Concernant le secteur autour de l’enclave rebelle côtière de Misrata (200 km à l’est de Tripoli), M. Ibrahim a affirmé que les troupes du régime avaient «repris le contrôle de Touarga» plus au sud. Samedi, les rebelles avaient indiqué avoir consolidé leurs positions à Touarga dont ils avaient pris le contrôle la veille. Sur le front Est, les rebelles contrôlent désormais tout l’est de la cité pétrolière de Brega, selon un journaliste de l’AFP sur place. Les combats se déroulaient hier dans la partie ouest, où le journaliste entendait des échanges de tirs d’artillerie du côté des installations pétrolières. Mais malgré la percée des rebelles, M. El Gueddafi reste inflexible. «La fin du colonisateur est proche et la fin des rats est proche. Ils (les rebelles) fuient d’une maison à l’autre devant les masses qui les chassent», a-t-il dit sans son message sonore.

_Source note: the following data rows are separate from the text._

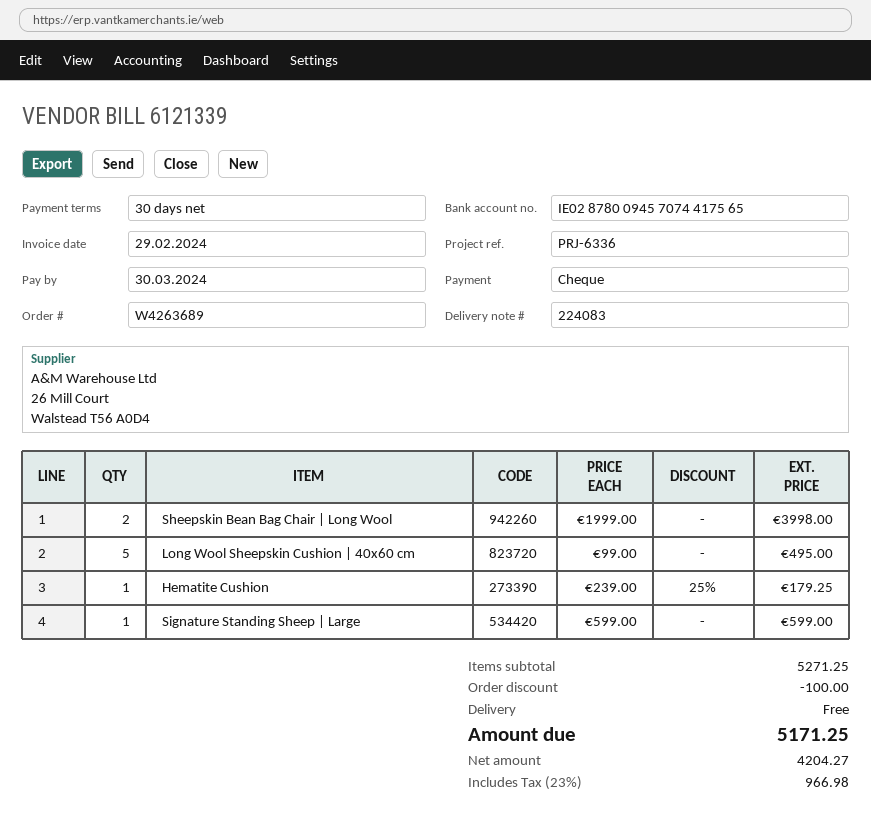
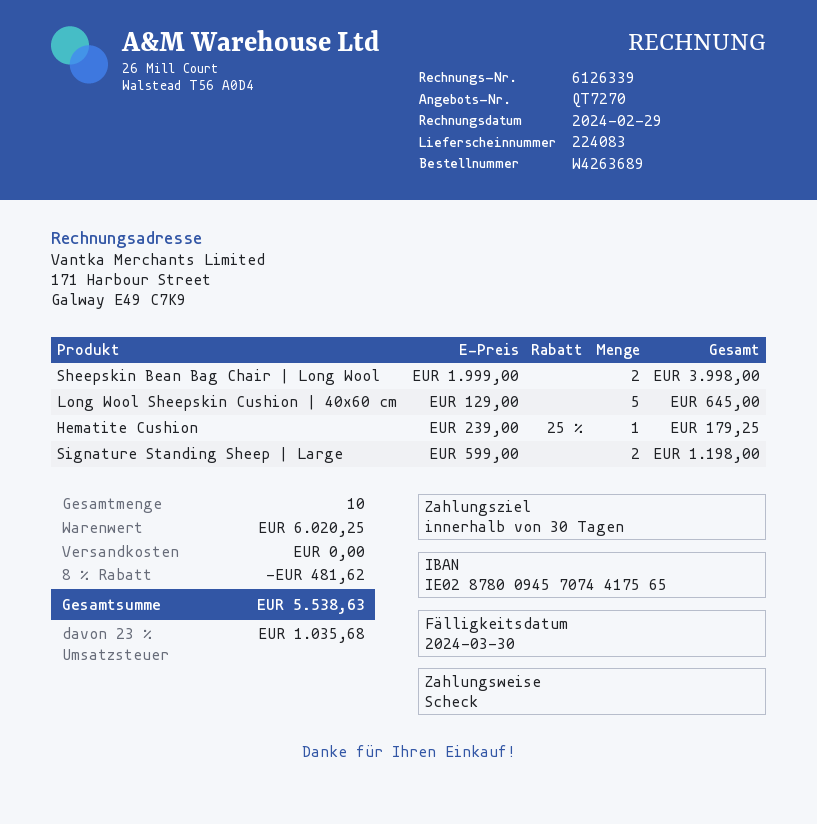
invoice number: 6121339 -> 6126339
Long Wool Sheepskin Cushion | 40x60 cm: 5 x 99.00 = 495.00 -> 5 x 129.00 = 645.00
Signature Standing Sheep | Large: 1 x 599.00 = 599.00 -> 2 x 599.00 = 1198.00
subtotal: 5271.25 -> 6020.25
discount: 100.00 -> 481.62
tax: 23% = 966.98 -> 23% = 1035.68
total: 5171.25 -> 5538.63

«Ils n’ont plus qu’à recourir au mensonge et à la guerre psychologique après l’échec de toutes les guerres».
Le dirigeant libyen, qui tient toujours malgré la campagne militaire de l’Otan, l’isolement et les sanctions internationales, a appelé ses partisans à garder le moral haut, à résister et à se «préparer pour la bataille pour libérer» les villes tenues par les rebelles.
Un émissaire de Ban Ki-moon aux pourparlers sur la Libye
L’ex-ministre jordanien des Affaires étrangères Abdul Ilah al-Khatib, envoyé spécial du secrétaire général de l’ONU Ban Ki-moon, est arrivé hier à Tunis pour se joindre aux pourparlers sur l’avenir de la Libye, qui se tiennent en Tunisie, a constaté un journaliste de l’AFP. Abdul Ilah al-Khatib a déclaré être venu en Tunisie pour «se joindre aux pourparlers» engagés entre des responsables du régime de Mouamar El Gueddafi et de la rébellion. Ces négociations se dérouleront «à Tunis», a précisé le responsable. Selon son entourage, un hôtel de la banlieue nord de la capitale pourrait les accueillir. L’émissaire de l’ONU a été reçu à son arrivée à l’aéroport de Tunis-Carthage par le secrétaire d’Etat aux Affaires étrangères de Tunisie Radhouane Rouissi et devait rencontrer aussitôt le Premier ministre de transition tunisien Béji Caïd Essebsi. Des pourparlers ont par ailleurs, commencé dans la nuit de dimanche à lundi à Djerba (sud) entre responsables loyaux au colonel El Gueddafi et des représentants du Conseil national de transition (CNT) libyen. Un émissaire du président du Venezuela Hugo Chavez, dont le nom n’a pas été précisé, participe aux pourparlers de Djerba, selon une source tunisienne proche des négociations. Le secrétaire général de l’ONU avait affirmé jeudi «sa ferme conviction qu’il ne peut y avoir de solution militaire à la crise libyenne» et exhorté le régime Kadhafi et les rebelles et leur gouvernement de transition, à «engager immédiatement» le dialogue avec l’envoyé spécial des Nations unies. Il invitait les protagonistes du conflit à «répondre concrètement et positivement aux idées qui leur sont proposées, afin de mettre fin au bain de sang dans le pays».